TASK ITEM ▸ Leave out the images; return the rest of the data exactly.

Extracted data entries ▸
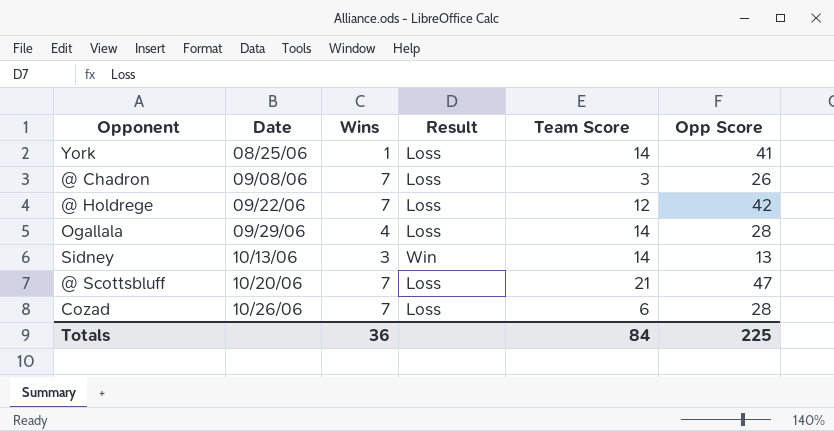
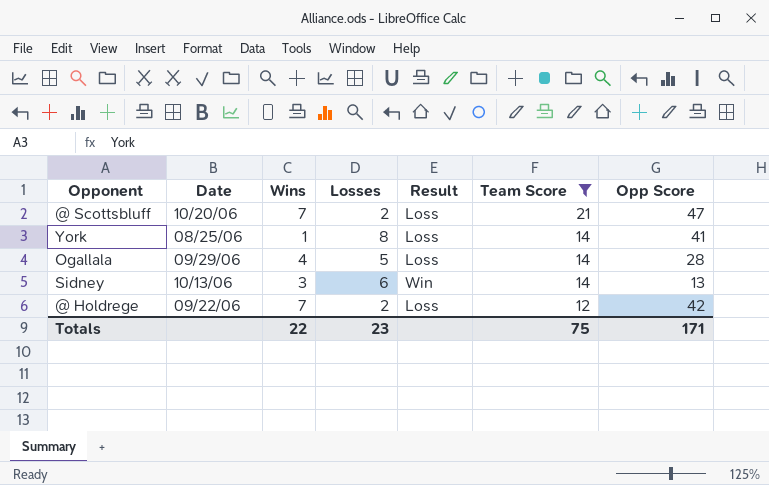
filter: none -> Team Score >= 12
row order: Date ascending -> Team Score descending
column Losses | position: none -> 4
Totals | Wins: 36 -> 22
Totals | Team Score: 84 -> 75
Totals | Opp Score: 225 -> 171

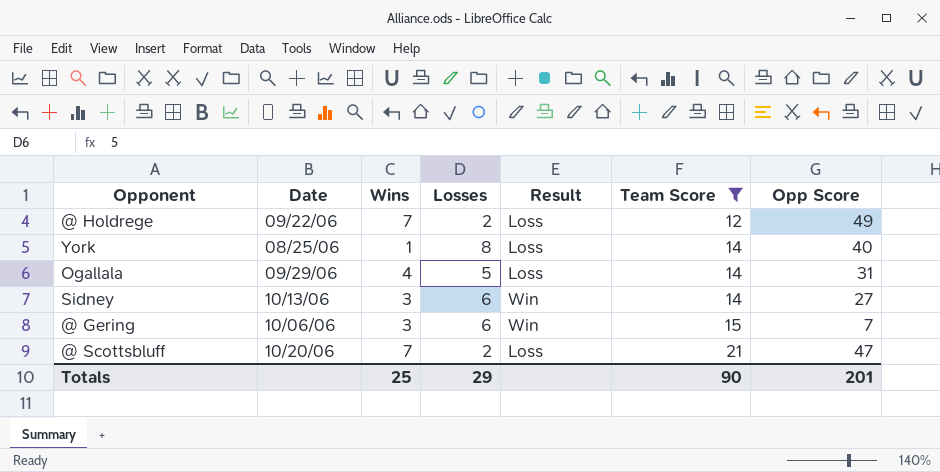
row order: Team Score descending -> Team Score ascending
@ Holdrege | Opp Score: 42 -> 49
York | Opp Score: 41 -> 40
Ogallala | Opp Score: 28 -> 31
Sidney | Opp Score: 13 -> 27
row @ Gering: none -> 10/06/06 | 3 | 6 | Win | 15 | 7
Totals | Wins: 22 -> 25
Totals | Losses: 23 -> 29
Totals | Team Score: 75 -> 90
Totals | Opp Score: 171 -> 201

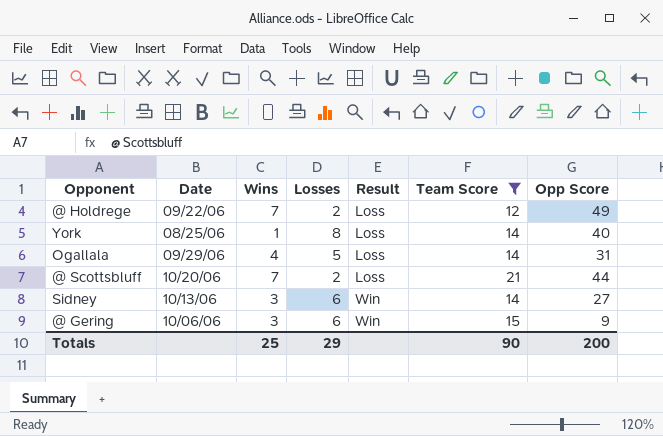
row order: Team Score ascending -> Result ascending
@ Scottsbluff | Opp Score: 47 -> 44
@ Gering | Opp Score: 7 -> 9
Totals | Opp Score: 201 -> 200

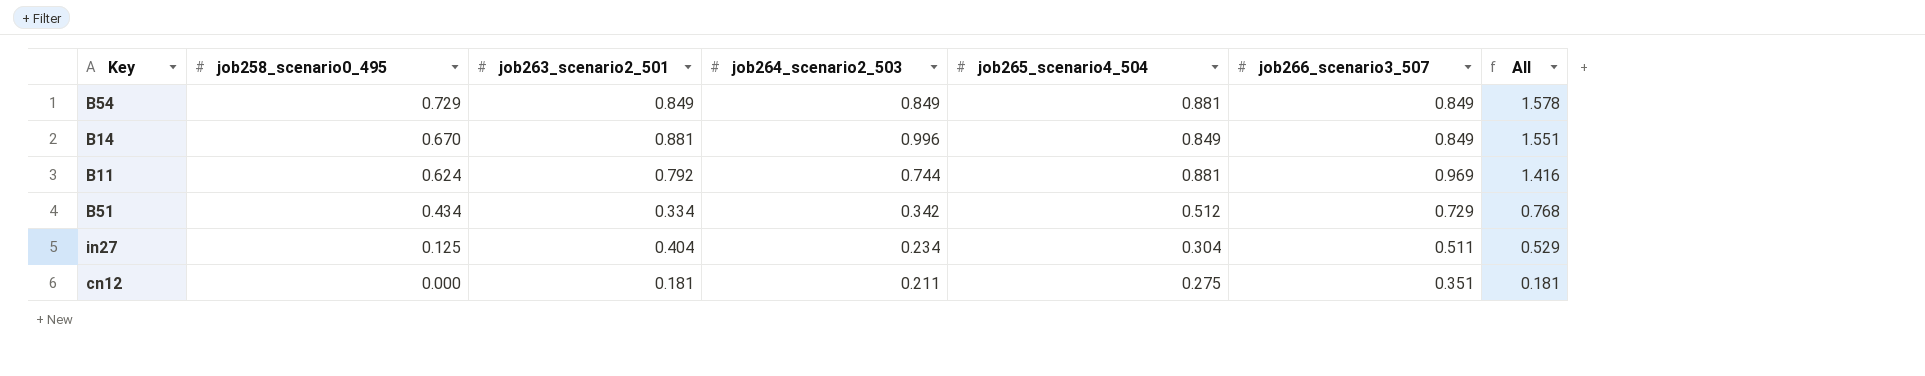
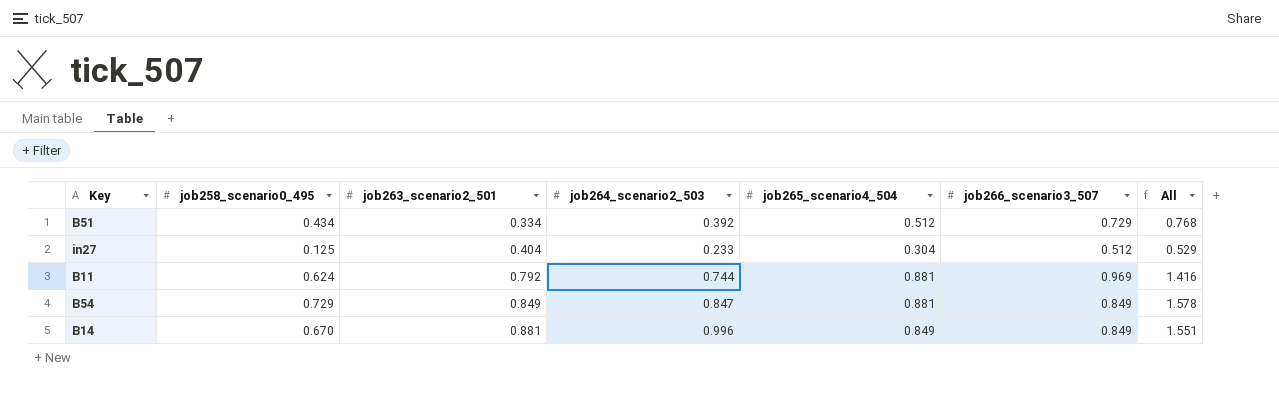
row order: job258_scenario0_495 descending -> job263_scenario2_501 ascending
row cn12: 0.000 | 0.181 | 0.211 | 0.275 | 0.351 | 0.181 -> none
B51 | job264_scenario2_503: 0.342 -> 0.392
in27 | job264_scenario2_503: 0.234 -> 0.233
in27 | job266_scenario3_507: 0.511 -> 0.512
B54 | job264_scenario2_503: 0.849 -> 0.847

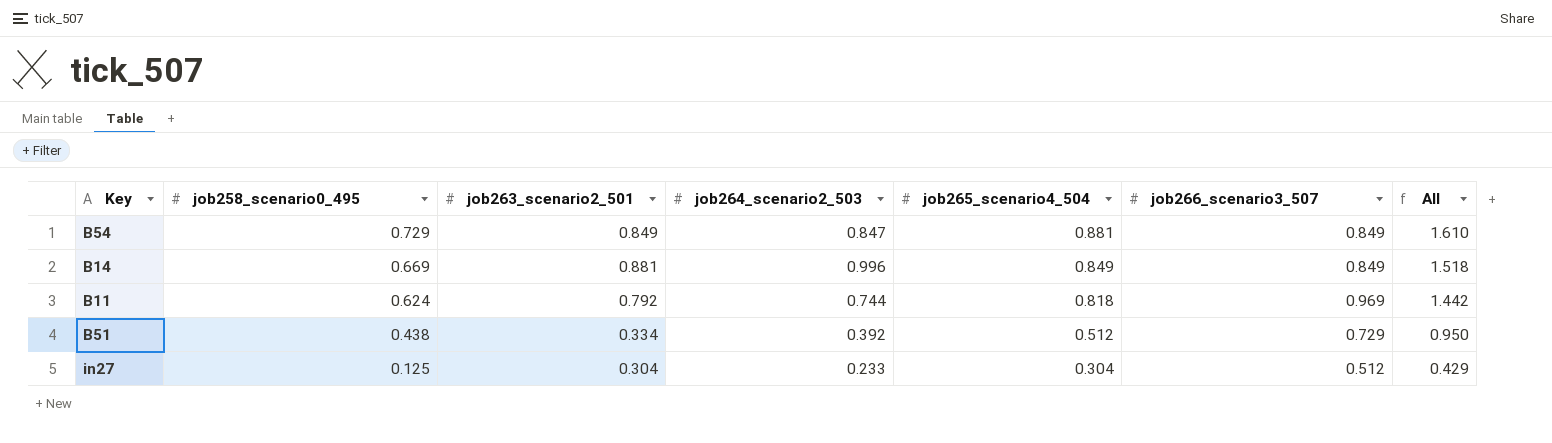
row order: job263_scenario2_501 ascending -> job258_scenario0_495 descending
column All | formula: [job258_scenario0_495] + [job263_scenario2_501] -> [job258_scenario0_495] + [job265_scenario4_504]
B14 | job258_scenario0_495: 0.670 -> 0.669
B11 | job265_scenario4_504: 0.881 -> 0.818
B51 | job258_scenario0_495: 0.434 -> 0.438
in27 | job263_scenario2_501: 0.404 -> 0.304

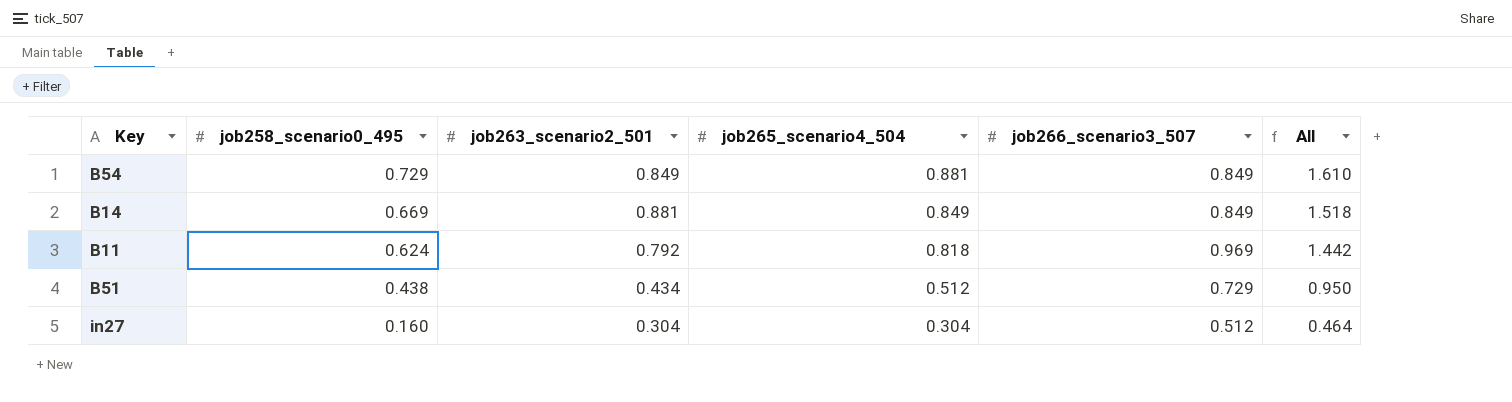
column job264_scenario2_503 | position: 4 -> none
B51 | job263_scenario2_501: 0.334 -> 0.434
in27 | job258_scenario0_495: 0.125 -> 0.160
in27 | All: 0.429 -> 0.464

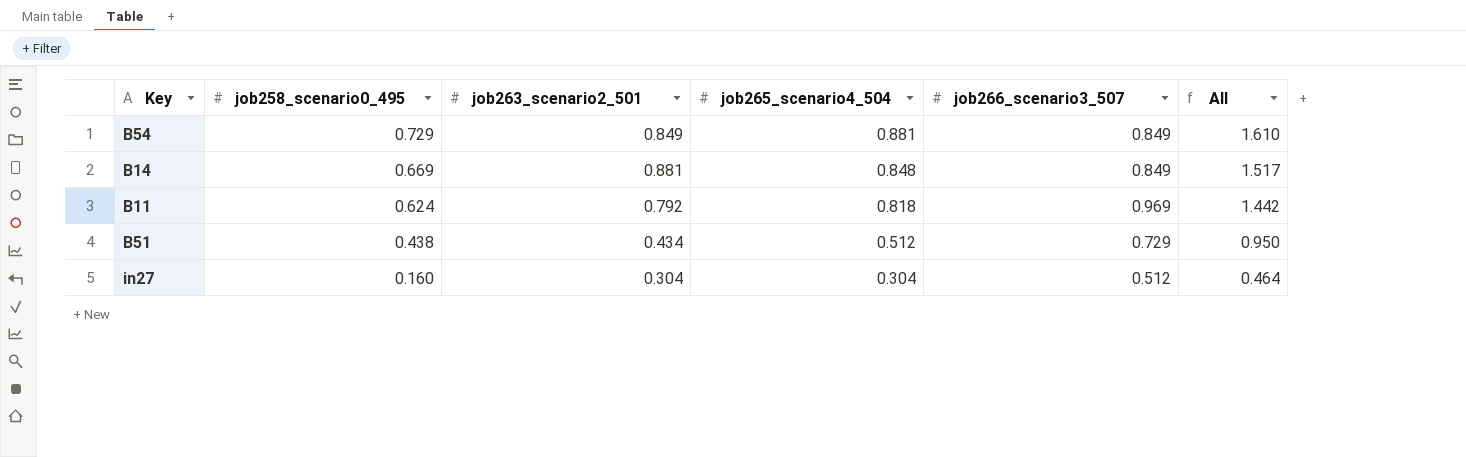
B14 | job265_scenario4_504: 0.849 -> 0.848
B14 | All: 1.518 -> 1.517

WRITTEN SOLUTION ▸
filter: none -> Team Score >= 12
row order: Date ascending -> Team Score descending
column Losses | position: none -> 4
Totals | Wins: 36 -> 22
Totals | Team Score: 84 -> 75
Totals | Opp Score: 225 -> 171

row order: Team Score descending -> Team Score ascending
@ Holdrege | Opp Score: 42 -> 49
York | Opp Score: 41 -> 40
Ogallala | Opp Score: 28 -> 31
Sidney | Opp Score: 13 -> 27
row @ Gering: none -> 10/06/06 | 3 | 6 | Win | 15 | 7
Totals | Wins: 22 -> 25
Totals | Losses: 23 -> 29
Totals | Team Score: 75 -> 90
Totals | Opp Score: 171 -> 201

row order: Team Score ascending -> Result ascending
@ Scottsbluff | Opp Score: 47 -> 44
@ Gering | Opp Score: 7 -> 9
Totals | Opp Score: 201 -> 200

row order: job258_scenario0_495 descending -> job263_scenario2_501 ascending
row cn12: 0.000 | 0.181 | 0.211 | 0.275 | 0.351 | 0.181 -> none
B51 | job264_scenario2_503: 0.342 -> 0.392
in27 | job264_scenario2_503: 0.234 -> 0.233
in27 | job266_scenario3_507: 0.511 -> 0.512
B54 | job264_scenario2_503: 0.849 -> 0.847

row order: job263_scenario2_501 ascending -> job258_scenario0_495 descending
column All | formula: [job258_scenario0_495] + [job263_scenario2_501] -> [job258_scenario0_495] + [job265_scenario4_504]
B14 | job258_scenario0_495: 0.670 -> 0.669
B11 | job265_scenario4_504: 0.881 -> 0.818
B51 | job258_scenario0_495: 0.434 -> 0.438
in27 | job263_scenario2_501: 0.404 -> 0.304

column job264_scenario2_503 | position: 4 -> none
B51 | job263_scenario2_501: 0.334 -> 0.434
in27 | job258_scenario0_495: 0.125 -> 0.160
in27 | All: 0.429 -> 0.464

B14 | job265_scenario4_504: 0.849 -> 0.848
B14 | All: 1.518 -> 1.517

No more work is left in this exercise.